Saxonhouse Matthew A, Sola Martha C
Division of Neonatology, Department of Pediatrics, University of Florida, College of Medicine, P.O. Box 100296, 1600 SW Archer Road, Gainesville, FL 32610, USA.
Clin Perinatol. 2004 Mar;31(1):15-28. doi: 10.1016/j.clp.2004.03.009.

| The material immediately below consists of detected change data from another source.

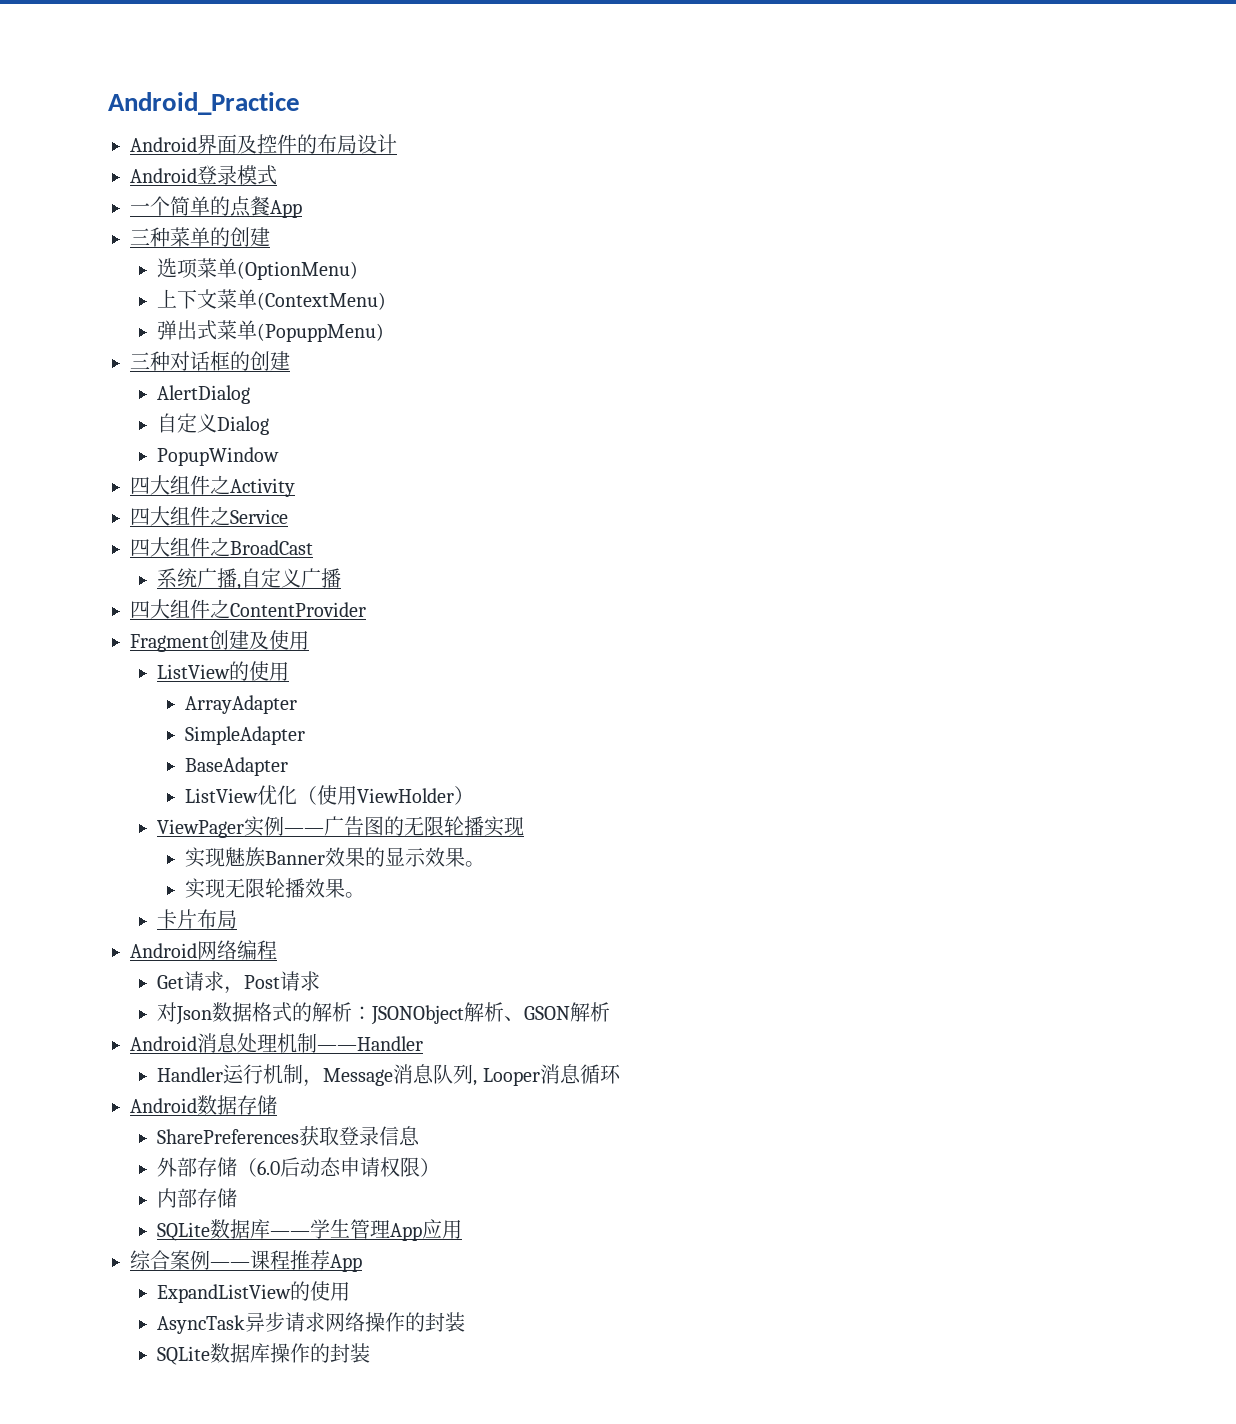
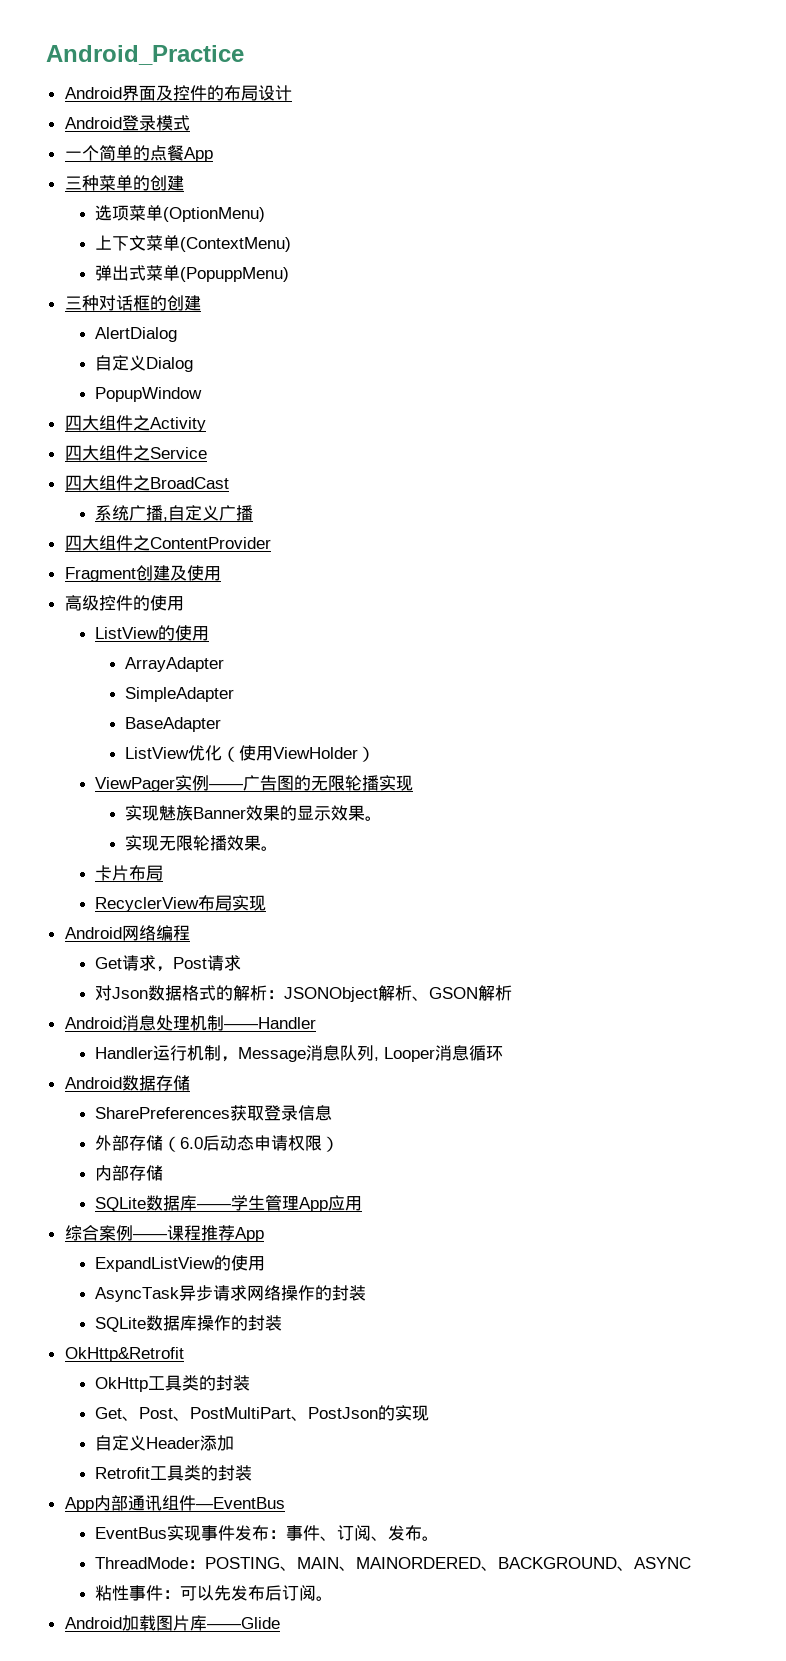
+ 高级控件的使用
+ RecyclerView布局实现
+ OkHttp&Retrofit
+ OkHttp工具类的封装
+ Get、Post、PostMultiPart、PostJson的实现
+ 自定义Header添加
+ Retrofit工具类的封装
+ App内部通讯组件—EventBus
+ EventBus实现事件发布：事件、订阅、发布。
+ ThreadMode：POSTING、MAIN、MAINORDERED、BACKGROUND、ASYNC
+ 粘性事件：可以先发布后订阅。
+ Android加载图片库——Glide

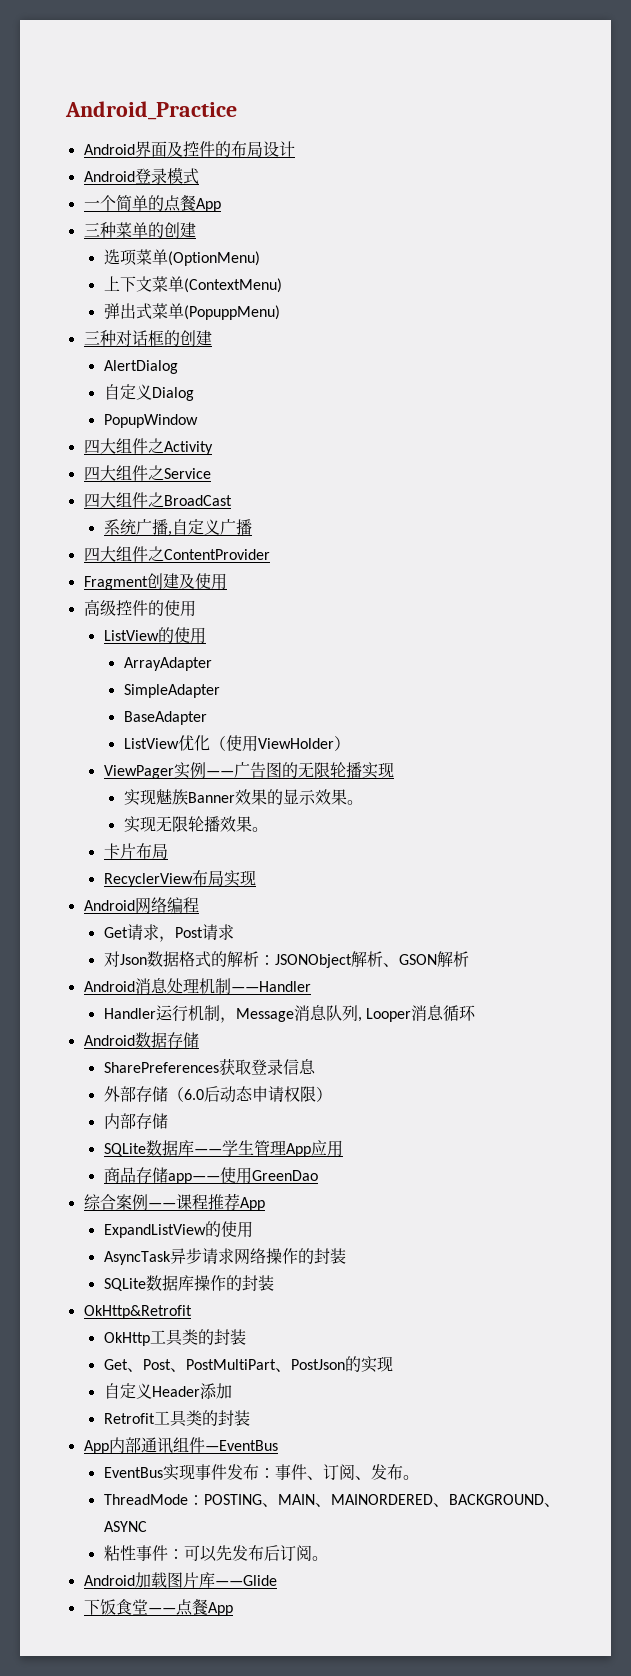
+ 商品存储app——使用GreenDao
+ 下饭食堂——点餐App

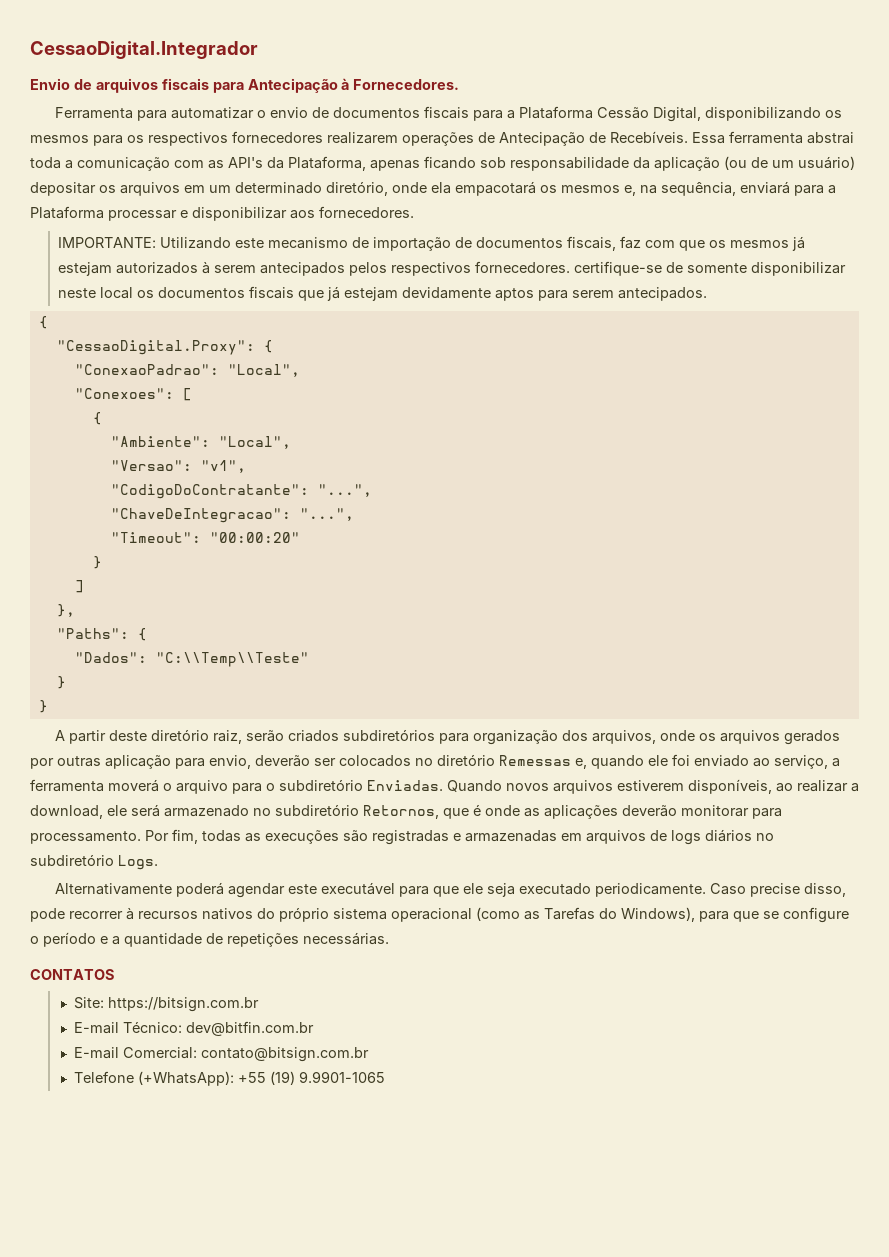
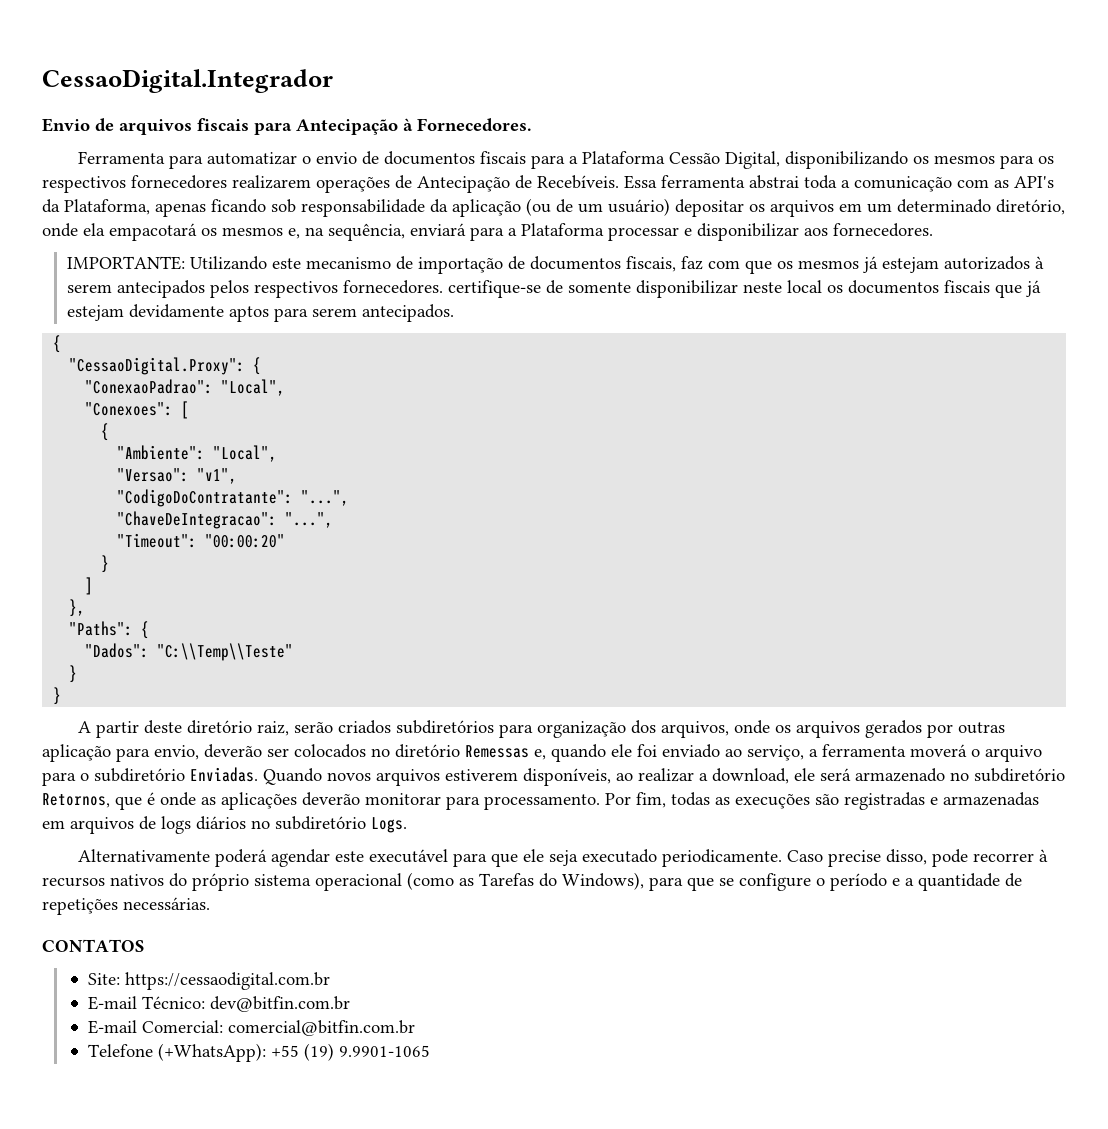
- Site: https://bitsign.com.br
+ Site: https://cessaodigital.com.br
- E-mail Comercial: contato@bitsign.com.br
+ E-mail Comercial: comercial@bitfin.com.br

Platelet dysfunction likely contributes to the pathophysiology of catastrophic hemorrhages in preterm neonates. In vitro studies have demonstrated that platelets of both term and preterm neonates are hyporesponsive to a variety of agonists. In contrast,template bleeding times of term neonates are shorter than those from adults. Very little is known about this and other tests of primary hemostasis in premature and sick neonates in the neonatal intensive care unit (NICU). This article covers the current knowledge of platelet function in preterm and term neonates and review show new agents (such as recombinant thrombopoietin and recombinant factor VIIa) may enhance neonatal platelet function.
血小板功能障碍可能在早产儿灾难性出血的病理生理过程中起作用。体外研究表明,足月儿和早产儿的血小板对多种激动剂反应低下。相比之下,足月儿的模板出血时间比成年人短。对于新生儿重症监护病房(NICU)中早产和患病新生儿的这一情况以及其他初级止血测试,人们了解甚少。本文涵盖了目前关于早产儿和足月儿血小板功能的知识,并综述了新型药物(如重组血小板生成素和重组凝血因子VIIa)可能增强新生儿血小板功能。